The ruling clears the way for a jury trial to proceed in the coming months. According to court filings, discovery is complete and the case will be certified as ready for trial on March 9th. A trial date has not yet been assigned by the court.
The lawsuit alleges that approximately 150 homes were destroyed by massive infernos during Hurricane Sandy. However, plaintiffs’ attorney Keith Sullivan of Sullivan & Galleshaw, LLP, does not hold Mother Nature solely responsible for the losses. “If LIPA and National Grid acted responsibly in preparing for the storm my clients would be living in their homes with all of their life’s possessions and the communities would not have looked like war-zones after the storm passed through. Industry protocol and common sense called for de-energizing the electric system. However, LIPA and National Grid chose to keep the dangerous electric flowing into the beachfront communities during the worst storm this area has ever seen without any oversight or monitoring of the lethal electricity.”
The lawsuit alleges that while LIPA was entrusted with the power and authority to distribute the electricity, they passed that responsibility off to National Grid by paying them an annual base of $224 Million with various added incentive bonuses to operate and maintain the electrical transmissions.
Attorney Anthony Gentile of Godosky & Gentile, PC, who also represents the plaintiffs stated “After five long years of technical and legal arguments raised by the defendants our clients will be able to present their case in court. There it will be heard that LIPA and National Grid abandoned the Rockaway Peninsula subjecting their customers to horrific fire and damages from the defendants own electric system”.
In ruling against the defendants, the court held “We reject defendants’ claim that the magnitude of the disaster, without reference to the circumstances and nature of the specific act or omission alleged – i.e., the failure to de-energize – renders LIPA’s conduct governmental as a matter of law. Inasmuch as defendants have failed to meet their burden to establish that plaintiffs’ amended complaints failed to state viable claims, we hold that the courts below properly denied LIPA’s motions to dismiss.”
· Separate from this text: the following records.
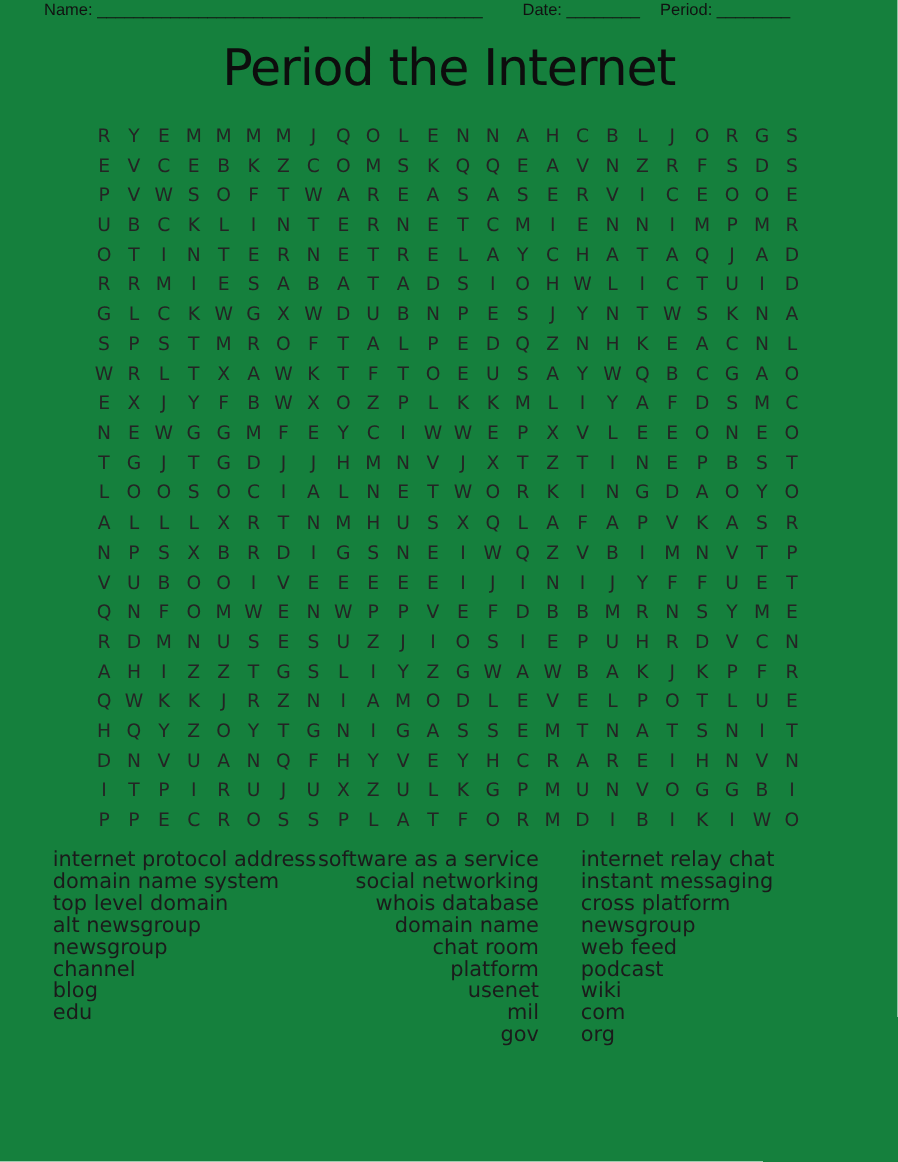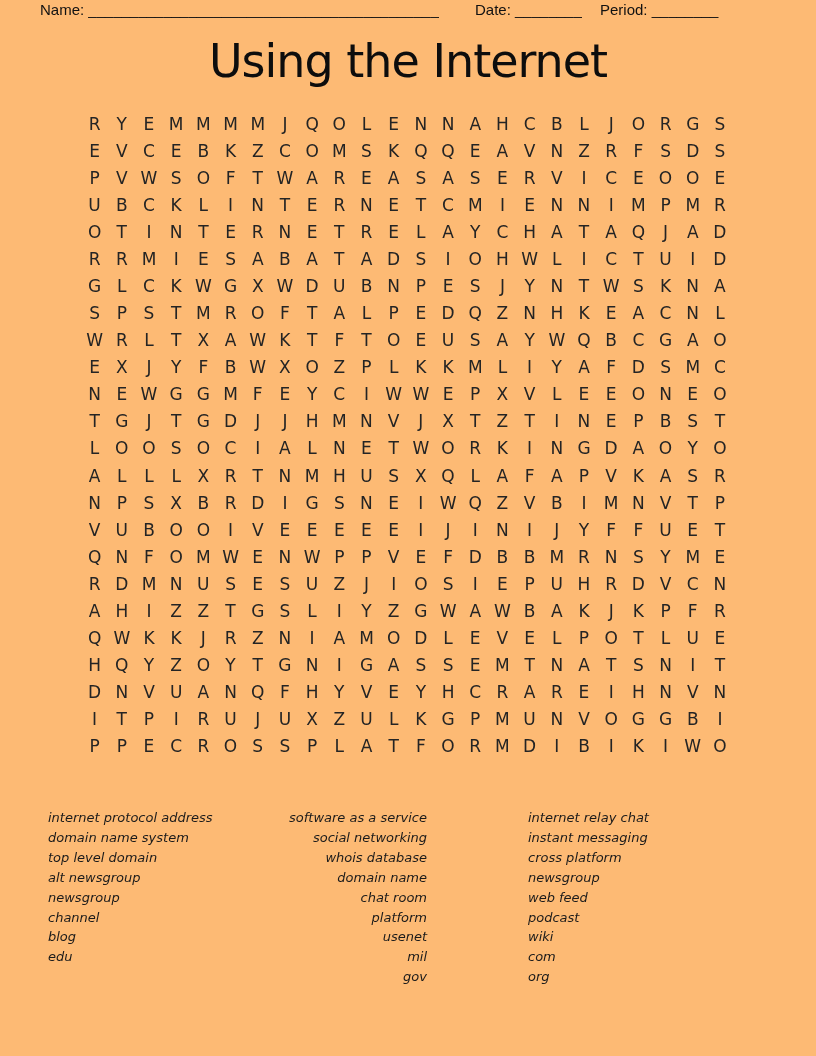--- a/index.html
+++ b/index.html
@@ -7,7 +7,7 @@
     position: relative;
     width: 816px;
     height: 1056px;
-    background: #fdba74;
+    background: #15803d;
     font-family: "DejaVu Sans", sans-serif;
     color: #1b1b1b;
     overflow: hidden;

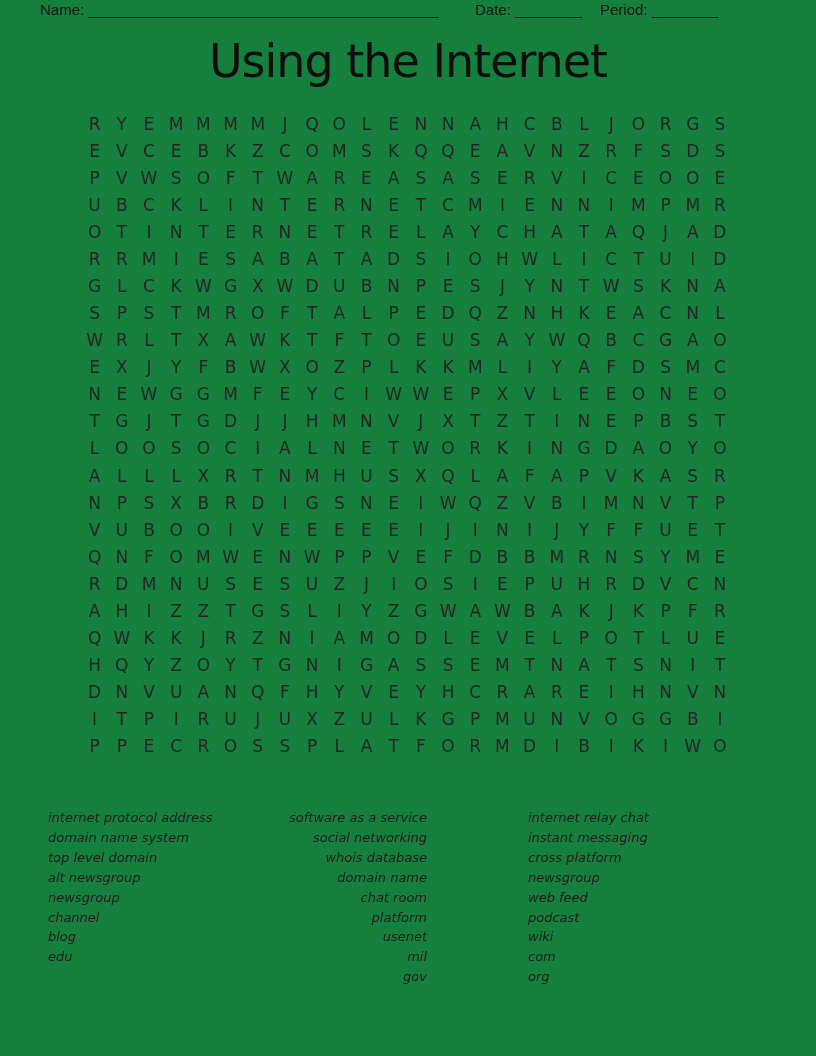--- a/index.html
+++ b/index.html
@@ -86,7 +86,7 @@
     </span>
   </div>
 
-  <h1 class="title">Using the Internet</h1>
+  <h1 class="title">Period the Internet</h1>
 
   <div class="grid">
       <span class="cell">R</span>

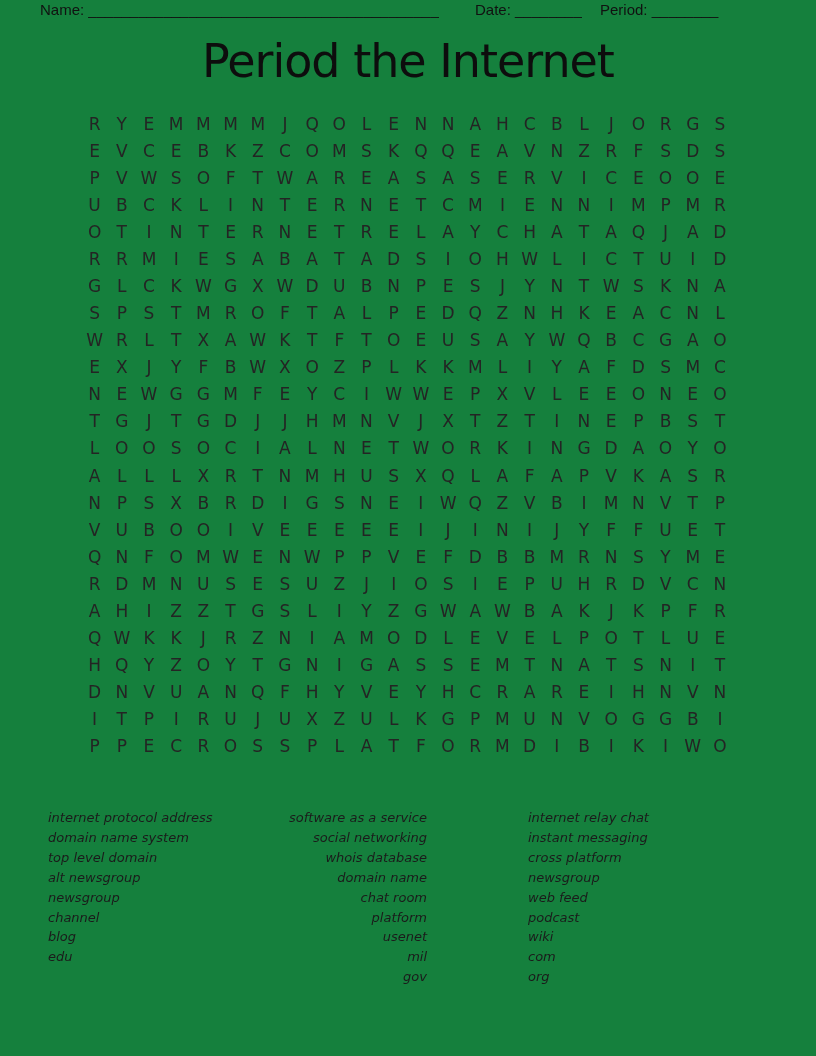--- a/index.html
+++ b/index.html
@@ -55,11 +55,10 @@
   
   .wordlist {
     position: absolute;
-    top: 808px;
-    font-size: 13px;
+    top: 772px;
+    font-size: 19px;
     line-height: 19.9px;
     color: #1b1b1b;
-    font-style: italic;
   }
   .wl-1 { left: 48px; }
   .wl-2 { left: 289px; text-align: right; }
Sullivan added, “Unquestionably, the court reached the right decision. This is a tremendous victory for our clients. Sadly, some of our clients are still not back in their homes and businesses are not yet opened, but the defendants chose to spend five years pushing this invalid defense while interest on the damages continues to accrue by law at 9% each year from the date of the loss.”
In a concurring opinion by Justice Fahey and Rivera that questioned allowing the defendants to raise the immunity defense on a summary judgment motion after discovery is completed, Justice Rivera wrote, “The majority essentially invites the parties to engage in further motion practice on defendants’ purported entitlement to immunity. In doing so, it encourages the parties to incur unwarranted litigation costs and needlessly expends judicial resources on an argument that has no possibility of success.”
The appeal was argued by appellate counsel, Brian Isaac of Pollack, Pollack, Isaac & DeCicco, LLP.